A more important point of conflict arose in that several people objected to
a Boston based group putting out a call for a demonstration in Washington
without, as they believed, consulting local people. In fact Barricada did
try to contact somebody in Washington several months before making the call
public, but never received an answer as the mails were lost in cyberspace.
This was quickly straightened out fortunately after the call was made public
and we were put in contact with a group of very dedicated and serious
Washington organizers who we worked with extensively and without whom a lot
of what was accomplished would have been impossible.
Once this link was established the next two months were essentially a blur
of outreach and logistical work, with us handling communications with other
groups planning to attend, keeping people up to date as to what was
happening, organizing the pre-march meeting, and essentially doing the most
we could at a distance. Meanwhile, the people in Washington took care of the
logistical aspect of the mobilization and made certain that everything
necessary for a smooth bloc was provided for, such as communications,
scouts, a meeting place, and everything else that goes with a mobilization
of this sort.
All this being said though, and without for one second denying that having a
local group put out and organize an event in a particular city is preferable
and ideal, we do not necessarily believe that this always has to be the
case. If a group wants to take on an initiative in a particular city that no
local group feels the need for and is willing to accept the responsibility
and organize in a serious and responsible manner to make it a success,
taking into account everything that is needed for an initiative to succeed,
why should they not? This turned out to not be an issue in organizing for
the inauguration, but we feel it is something to keep in mind.

The Night Before: The Organizing Meeting

Unknown to many people, even many RAAB participants, an organizing meeting
attended by over 100 people was held the night before in Washington to
discuss issues relevant to the next days action.
Given the precedent of police infiltration at the bloc meetings in
Cincinnati (which has not been confirmed but many suspect) and the high
level of security around the Presidential Inauguration we devised a rather
complex way of getting people to the organizing meeting in order to keep
security as tight as possible. At one point we suspected it might even make
it too complicated and a lot of people would miss the meeting because of
this, however, the high turnout showed this not to have been an issue.
People who were attending were also free to bring with them as many others
as they wanted, provided they were people who they thought were completely
trustworthy.
Once the scheduled time came the doors were promptly locked and the meeting,
at which people were supposed to speak as freely as possible within the
limits of reasonable safety, began. Anybody who was there can vouch for the
fact that the start was slightly on the turbulent side as there was a lot to
be covered, several points of disagreement, a lot of stress, and not much
time to sort everything out. However, we had purposefully decided to make
the meeting as last minute as possible in order to have as many RAAB
participants as possible in the city and so that any particulars that came
up would only have a few hours to be leaked if our security was breached.

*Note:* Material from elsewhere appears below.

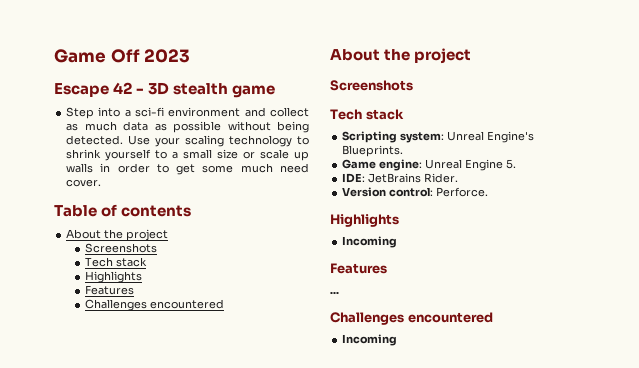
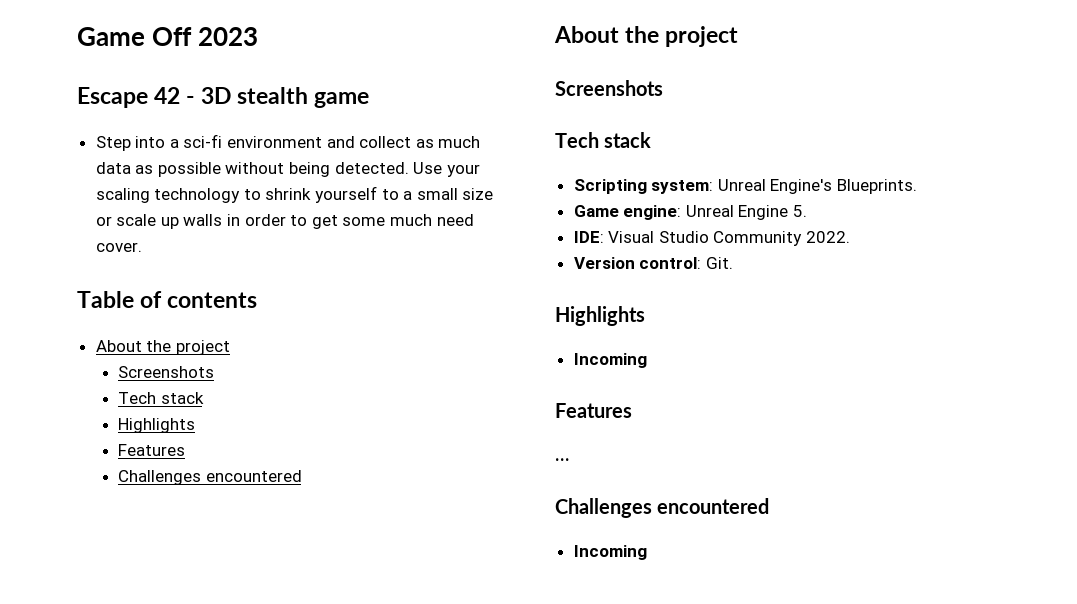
- IDE: JetBrains Rider.
+ IDE: Visual Studio Community 2022.
- Version control: Perforce.
+ Version control: Git.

Something that we can all congratulate ourselves on is the fact that
everybody seemed to understand the importance of being punctual at the
meeting and only two people arrived after the doors were locked.

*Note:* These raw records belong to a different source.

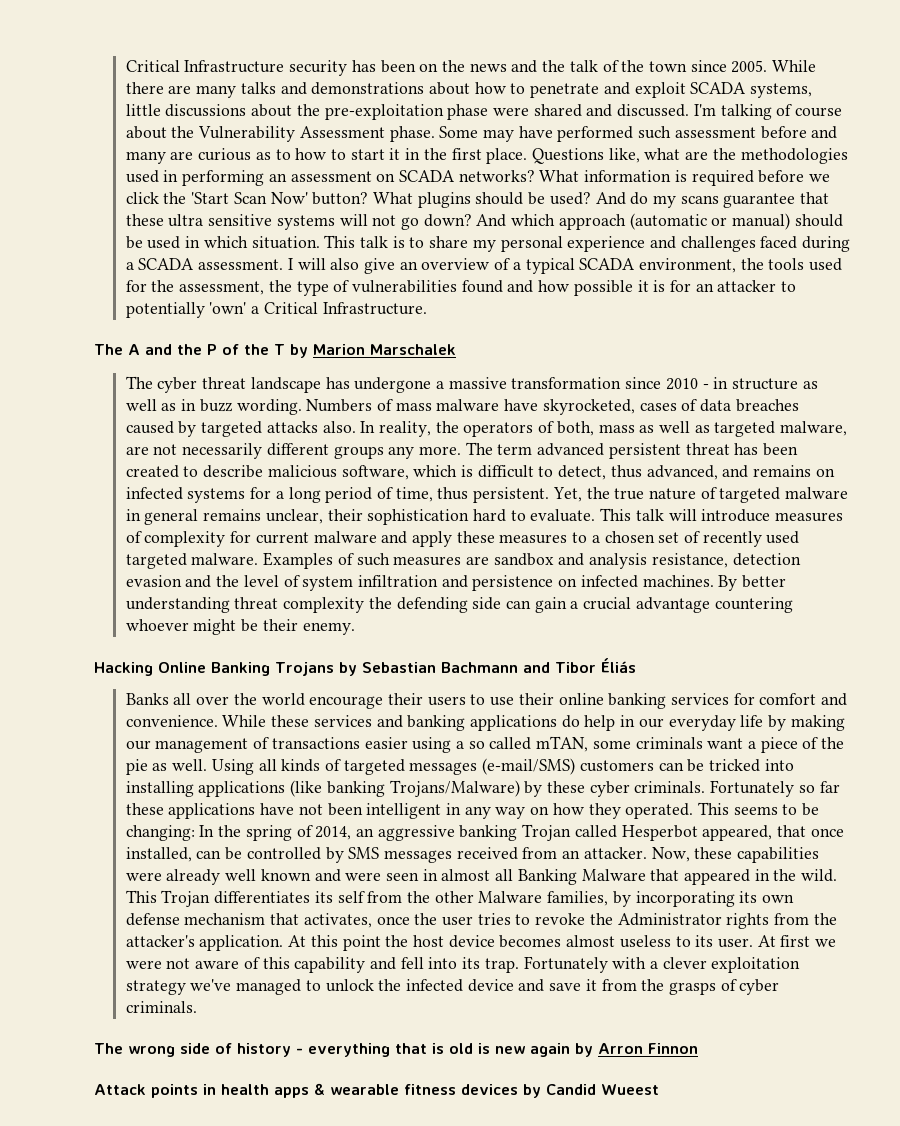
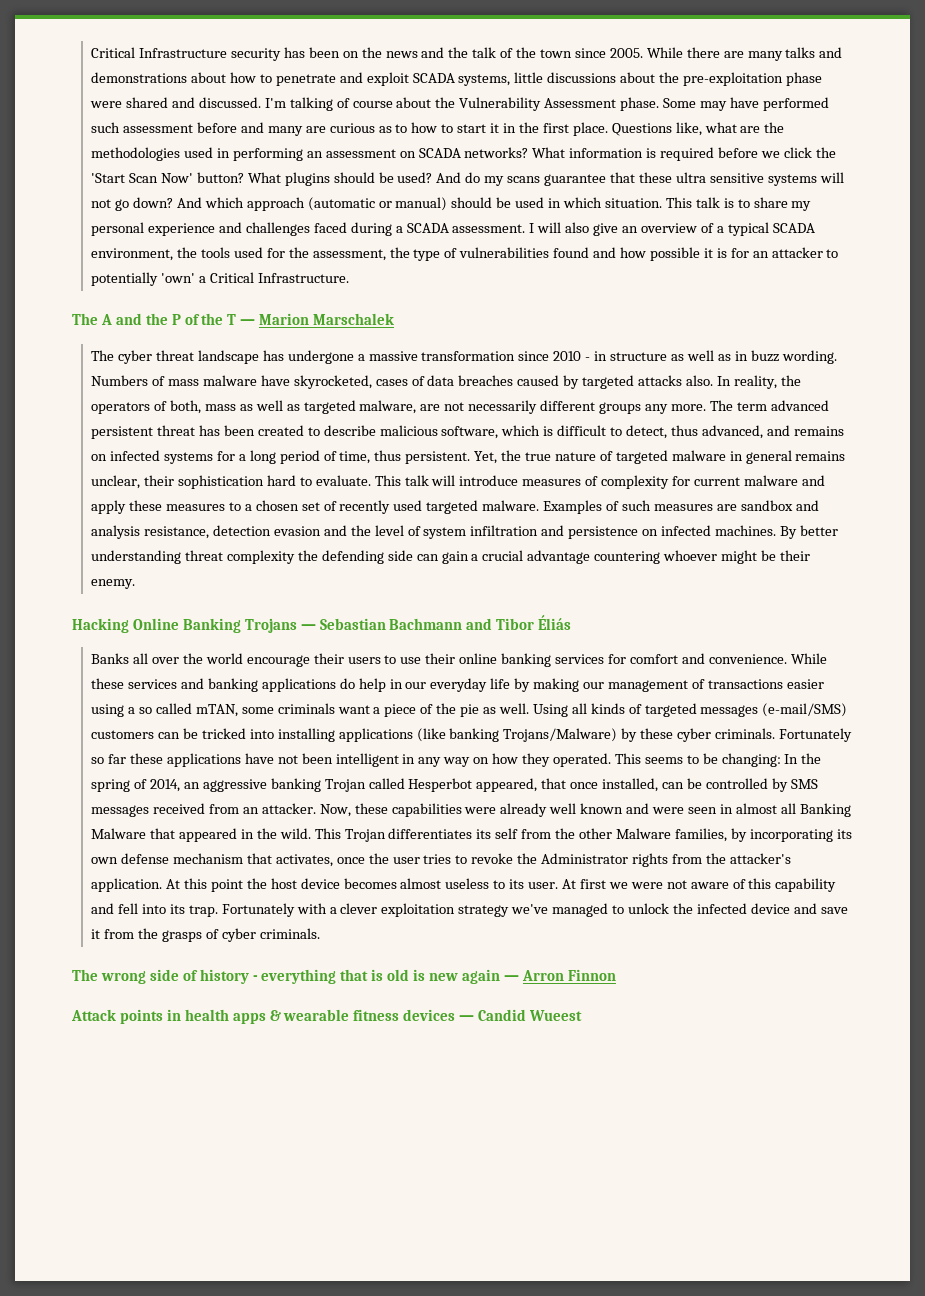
- The A and the P of the T by Marion Marschalek
+ The A and the P of the T — Marion Marschalek
- Hacking Online Banking Trojans by Sebastian Bachmann and Tibor Éliás
+ Hacking Online Banking Trojans — Sebastian Bachmann and Tibor Éliás
- The wrong side of history - everything that is old is new again by Arron Finnon
+ The wrong side of history - everything that is old is new again — Arron Finnon
- Attack points in health apps & wearable fitness devices by Candid Wueest
+ Attack points in health apps & wearable fitness devices — Candid Wueest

The first hour of the meeting was devoted to discussing how best to assemble
without allowing police to arrest people or break up the march before it
even got started, given the lack of a permit. After much discussion back and
forth it was decided to stick with the original plan but to try to be as
punctual as possible in order to bloc up quickly. As was seen the next day,
the discussion as to how best to assemble turned out to not be as important
as we thought it was as police presence at the bloc assembly location was
minimal. It is hard to believe, but to this point the only logical
explanation that we can come up with for this, given that several police
authorities stated that the RAAB was one of their principal security
concerns, but it really does seem as though the police were somehow unaware
that we had changed our meeting location. We say this because, while there
was almost no police were the RAAB assembled, there was quite a bit, and in
riot gear, at Freedom Plaza. It is hard to believe that such a display of
force was for the IAC and other groups of that sort.
The meeting then went on to discuss other issues, such as regulations on
banners and flagpoles, re-assembly points, jail solidarity, the relationship
to JAM and other groups, etc. This brings us to some important mistakes that
we, as organizers, have to take responsibility for.

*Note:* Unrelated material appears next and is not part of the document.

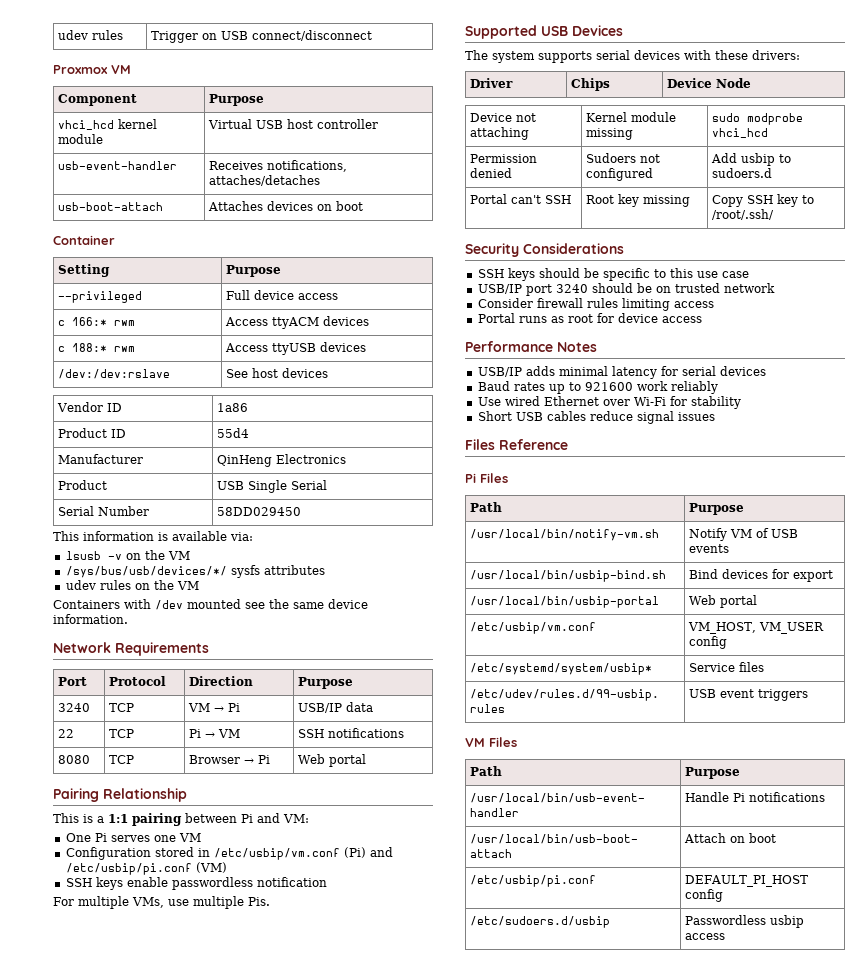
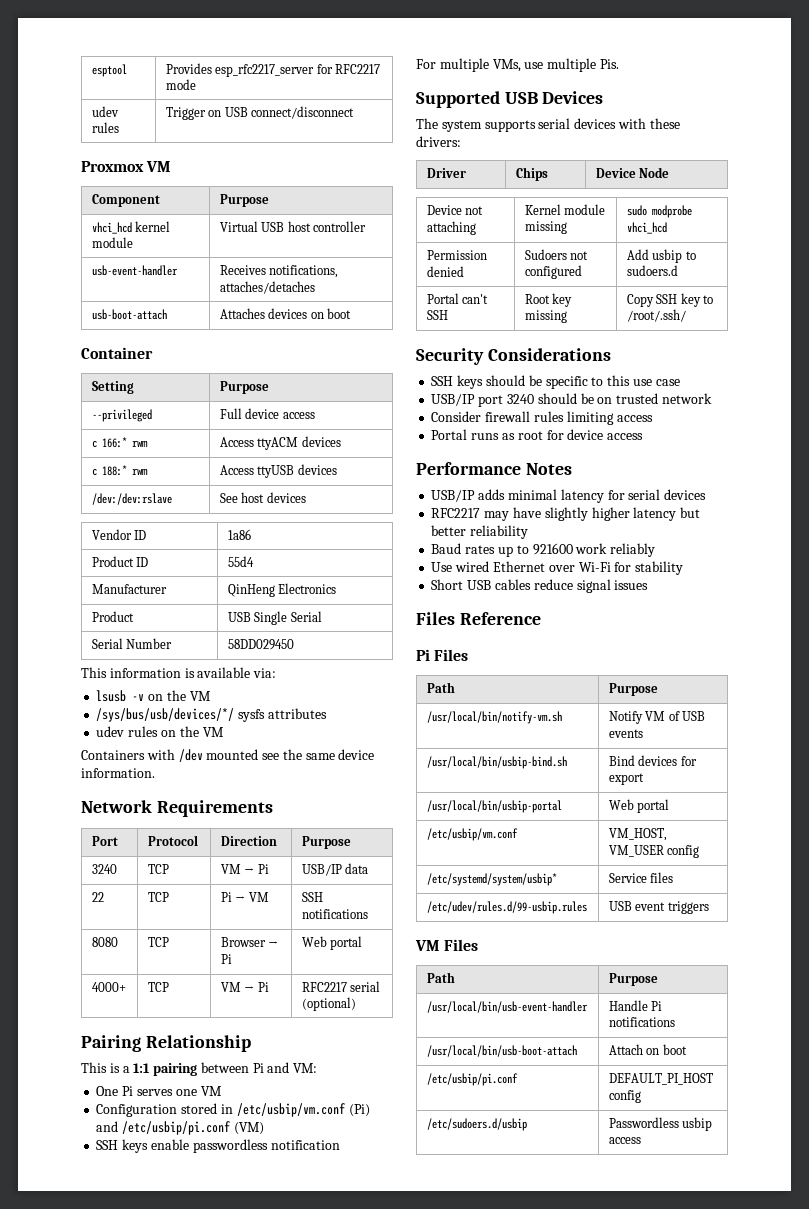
+ esptool | Provides esp_rfc2217_server for RFC2217 mode
+ 4000+ | TCP | VM → Pi | RFC2217 serial (optional)
+ RFC2217 may have slightly higher latency but better reliability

The first is that we paid too much attention to the scare tactics of the
police. We didn't want them to have any excuse to pick people off or hassle
them when they were on their own. Therefore, we advised people to stay away
from anything at all that might be interpreted as a weapon, as well as
urging them to avoid flagpoles thicker than three-quarters of an inch by
three-quarters of an inch, which the police had promised to not allow past
checkpoints. In reality what happened was that even though police at no time
had any opportunities to give people trouble over these things, most people
didn't have them. We were therefore, despite our large numbers, vastly
unprotected, as we didn't even have a decent amount of flagpoles to work
with. End result is that despite marching tight, we were easy to disperse as
those in the front and on the sides were essentially punching bags for the
police. It is essential that this mistake is not repeated in Quebec City
this April and we are already working to ensure that the bloc is better
prepared for next time.
The second important organizing error for which we have to take
responsibility is what turned out to be a very poor choice of a re-assembly
point. The first re-assembly point which we chose, the Navy memorial, turned
out to be a great choice, and the third re-assembly point, the one latest in
the day, at McPherson square, turned out to be unnecessary. However, our
second re-assembly point choice, the Justice Department, turned out to be,
quite simply, terrible. For some reason we thought that it would be good to
have re-assembly points on both sides of the parade route. However, it
turned out to be a 45 minute walk from where we were on the North side of
the parade route to the Justice Department on the South side. Most people
simply did not bother to go, and those who did found themselves virtually
alone, and quite far from where the rest of the bloc was.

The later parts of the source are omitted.